Configure GPU-enabled nodes

ArcGIS 11.5 | |  Help archive

Kubernetes includes support for managing graphical processing units (GPUs) across different nodes in a cluster, using device plugins.

In ArcGIS Enterprise on Kubernetes, you can implement a device plugin to enable GPU nodes in a cluster to optimize GIS workflows, such as those pertaining to raster analytics and deep learning. By default, capabilities such as raster analytics are configured to run in CPU mode but also provide the flexibility to run in GPU mode when these resources are available.

Consideration for the availability and use of GPU in a cluster is optional, as it will incur additional cost.

To enable GPU, an NVIDIA device plugin for Kubernetes is required. The NVIDIA device plugin for Kubernetes is a daemonset that allows you to expose the number of GPUs on each node of a cluster, run GPU-enabled containers, and track the health of the GPUs.

Note:

At this release, ArcGIS Enterprise on Kubernetes is only supported with NVIDIA GPUs.

Enable GPU

To enable GPU for your organization, complete the following steps, which are specific to your environment and preferences:

  1. Complete steps to configure raster analytics, notebook services, or another capability for which you want to use GPU-enabled nodes.
  2. Verify whether your instance has the device plugin installed.

    Many cloud environments are preconfigured with GPU nodes. If the device plugin is not installed, see the NVIDIA device plugin for Kubernetes documentation for details and installation steps. If you've deployed on-premises, your administrator must enable GPU on each node in a cluster.

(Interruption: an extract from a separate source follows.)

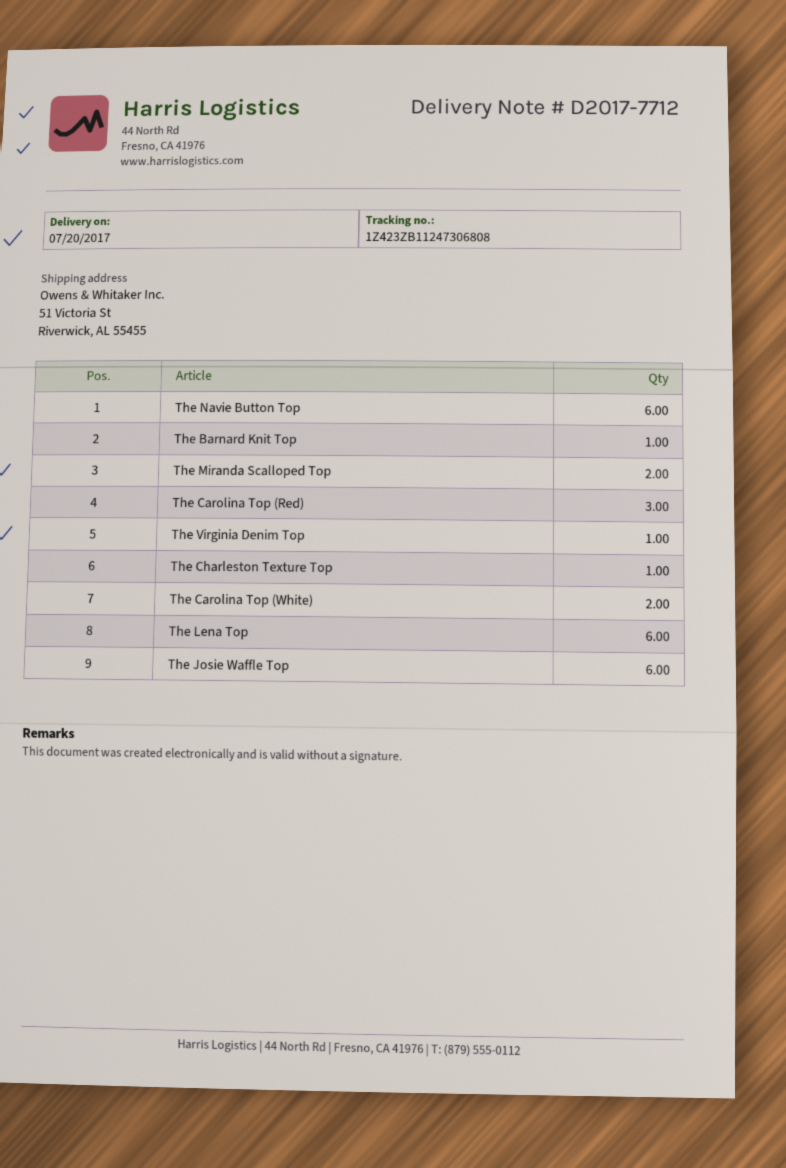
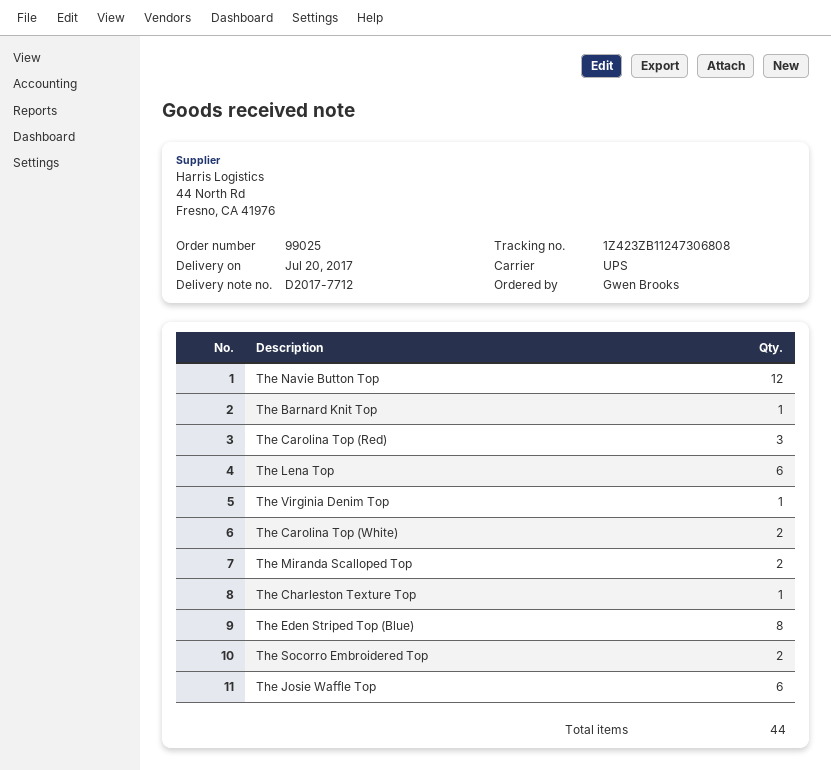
The Navie Button Top: 6 -> 12
The Eden Striped Top (Blue): none -> 8
The Socorro Embroidered Top: none -> 2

  3. To use GPU-enabled nodes for your organization's GIS workflows, configure access to GPU resources.
  4. Optionally, to run GPU workloads exclusively on GPU nodes, configure node affinity and tolerations.

Configure access to GPU resources

If you are enabling GPU for notebook services, see View and edit runtimes for information on setting GPU units per node.

If you are enabling GPU for raster analytics, complete the following steps to use the ArcGIS Enterprise Administrator API Directory to set GPU requests and limits for each of the following deployments:

  • system-rasteranalysistools-gpsyncserver (used for training models)
  • system-rasterprocessinggpu-dpserver (used for processing)

  1. Sign in to the ArcGIS Enterprise Administrator API Directory as an administrator.
  2. Click System > Deployments.
  3. Locate the system-rasteranalysistools-gpsyncserver deployment, and click its corresponding ID.
  4. Click Edit Deployment.
  5. In the deployment JSON, locate the resources section for the deployment and the customResources parameter.
              
    "containers": [
          {
            "name": "main-container",
            "resources": {
              "memoryMin": "4Gi",
              "memoryMax": "8Gi",
              "cpuMin": "0.125",
              "customResources": {
                "limits":{"nvidia.com/gpu": "1"},
                "requests":{"nvidia.com/gpu": "1"}
              },
              "cpuMax": "2"
            },
    
  6. Update the customResources parameter for each container listed to include requests and limits for GPU.
  7. Click Submit to save edits to the deployment.
  8. Repeat the steps for the system-rasterprocessinggpu-dpserver deployment.

Learn how to edit system deployments in the Administrator Directory API documentation.

Configure node affinity and tolerations

GPU nodes can have both CPU and GPU workloads running on them. If your CPU workloads are allowed to run on a GPU node, no further steps are needed. However, to ensure that GPU workloads are run exclusively on GPU nodes, your administrator must take additional steps to configure node affinity and tolerations. Complete the following steps to taint the nodes and apply tolerations to applicable services so that they can be scheduled on a tainted node:

  1. To ensure GPU workloads are scheduled exclusively on GPU nodes, taint the GPU nodes.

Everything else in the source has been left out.